■ **REQUIRED ACTION**
On how many lines of these entries does the word "flex" occur? State the number alone.

■ **DATA SHOWN**
+---+

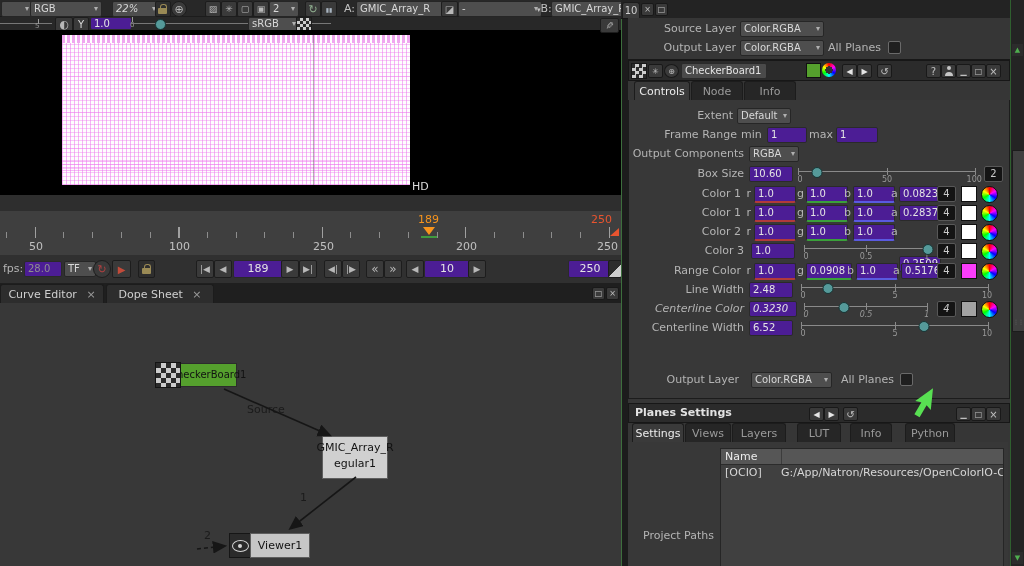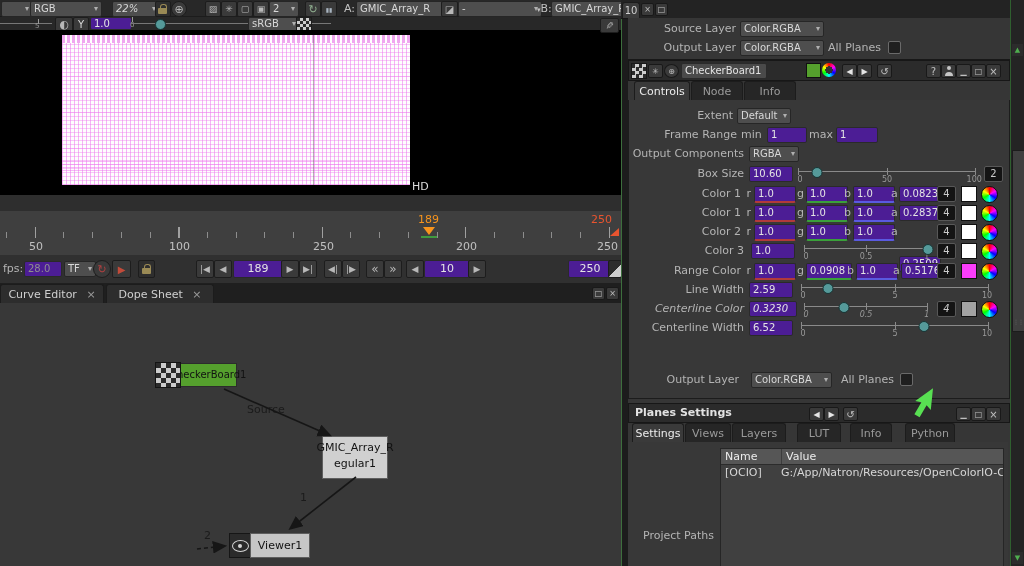--- a/index.html
+++ b/index.html
@@ -444,21 +444,21 @@
         <div class="field ul-b" style="left:227px;top:0;width:34px;"><span>1.0</span></div>
         <span class="lab" style="left:264px;top:0;width:6px;">a</span>
         <div class="field" style="left:272px;top:0;width:34px;"><span>0.5176</span></div>
         <div class="dim" style="left:308px;top:0;"><span>4</span></div>
         <div class="swatch" style="left: 332px; top: 0px; background: rgb(251, 61, 251);"></div>
         <div class="wheel" style="left:352px;top:0;"></div>
       </div>
 
       <div class="row" style="top:182px;">
         <span class="lab" style="left:0;top:0;width:115px;">Line Width</span>
-        <div class="field" style="left:120px;top:0;width:36px;"><span>2.59</span></div>
+        <div class="field" style="left:120px;top:0;width:36px;"><span>2.48</span></div>
         <div class="slider" style="left:172px;top:0;width:188px;">
           <div class="line"></div>
             <div class="t" style="left:0;"></div>
             <div class="t" style="left:50%;"></div>
             <div class="t" style="right:0;"></div>
           <span class="tl" style="left:2px;">0</span>
           <span class="tl" style="left:50%;">5</span>
           <span class="tl" style="left:99%;">10</span>
           <div class="h" style="left:14.3%;"></div>
         </div>
@@ -535,21 +535,20 @@
       <div class="tab off" style="left:104px;top:1px;width:52px;"><span>Layers</span></div>
       <div class="tab off" style="left:169px;top:1px;width:42px;"><span>LUT</span></div>
       <div class="tab off" style="left:222px;top:1px;width:40px;"><span>Info</span></div>
       <div class="tab off" style="left:277px;top:1px;width:48px;"><span>Python</span></div>
     </div>
     <div class="abs" style="left:0;top:424px;width:380px;height:124px;background:#383838;">
       <span class="lab" style="left:0;top:86px;width:86px;">Project Paths</span>
       <div class="abs" style="left:92px;top:6px;width:282px;height:136px;background:#404040;border:1px solid #262626;overflow:hidden;">
         <div style="display:flex;background:#565656;border-bottom:1px solid #2c2c2c;">
           <div style="width:52px;padding:1px 4px;color:#ececec;border-right:1px solid #3c3c3c;">Name</div>
-          <div style="flex:1;padding:1px 4px;color:#ececec;">Value</div>
         </div>
         <div style="display:flex;">
           <div style="width:52px;padding:1px 2px 1px 4px;color:#d6d6d6;white-space:nowrap;">[OCIO]</div>
           <div style="flex:1;padding:1px 0 1px 2px;color:#d6d6d6;white-space:nowrap;overflow:hidden;">G:/App/Natron/Resources/OpenColorIO-Con</div>
         </div>
       </div>
     </div>
   </div>
 
   <div class="abs" style="left:1010px;top:0;width:14px;height:566px;background:#242424;border-left:1px solid #2f5f2f;border-right:1px solid #2f5f2f;">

+---+

■ **RESPONSE AREA**
4